Abstract

In January 2006, a 75-year-old woman presented to her primary care physician with severe arterial hypertension and acute renal failure (ARF). She had been hypertensive for 25 years associated with stage 3 chronic kidney disease (serum creatinine 75 μmol/l and estimated GFR 45 ml/ mn/1.73 m2 in October 2005). Her medical history was remarkable for a colic cancer treated by partial colectomy in 2002. A control colonoscopy was done in November 2005; the preparation was done with a sodium phosphate bowel purgative. Her medications included enalapril, hydrochlorothiazide, amlodipine, atenolol and aspirin. The serum creatinine was 340 μmol/l. All immunological exams were negative, and hormonal assays failed to reveal any hormonal cause for hypertension. A bilateral renal arterial stenosis was excluded by a renal angiography. In April 2006, the renal function was still impaired (serum creatinine 410 μmol/l) and the patient was referred to the nephrology unit. Clinical examination was normal, there was no proteinuria and urine sediment analysis was negative. A kidney biopsy was performed (Figure 1). What is the cause of her renal failure? The diagnosis: Acute phosphate nephropathy complicated of chronic renal failure.

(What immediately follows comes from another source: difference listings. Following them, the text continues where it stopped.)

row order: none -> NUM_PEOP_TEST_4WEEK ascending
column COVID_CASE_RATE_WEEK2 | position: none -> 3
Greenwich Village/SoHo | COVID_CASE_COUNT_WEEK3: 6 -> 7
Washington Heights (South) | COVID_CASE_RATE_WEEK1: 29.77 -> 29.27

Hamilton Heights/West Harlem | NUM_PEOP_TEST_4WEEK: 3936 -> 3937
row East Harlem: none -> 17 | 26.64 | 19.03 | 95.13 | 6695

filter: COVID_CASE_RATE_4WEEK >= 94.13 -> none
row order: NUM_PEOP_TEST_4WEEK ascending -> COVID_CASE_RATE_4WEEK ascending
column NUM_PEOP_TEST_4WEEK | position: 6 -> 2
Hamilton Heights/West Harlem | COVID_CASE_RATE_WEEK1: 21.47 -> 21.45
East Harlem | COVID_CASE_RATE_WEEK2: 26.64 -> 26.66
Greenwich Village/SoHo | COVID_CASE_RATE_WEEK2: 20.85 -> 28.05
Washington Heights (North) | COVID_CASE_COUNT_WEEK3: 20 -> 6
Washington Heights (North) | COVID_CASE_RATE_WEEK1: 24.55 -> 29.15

The kidney biopsy showed, besides mild vascular lesions related to hypertension (Figure 1A), numerous intratubular crystal deposits in the kidney parenchyma (Figure 1A–C). They were stained by Von Kossa (Figure 2), confirming the calcium phosphate nature of the deposits. So ARF was related to nephrocalcinosis, which was related to the ingestion of sodium phosphate purgative. In December 2007, the renal function was still severely impaired with an estimated GFR of 11 ml/min/1.73 m2.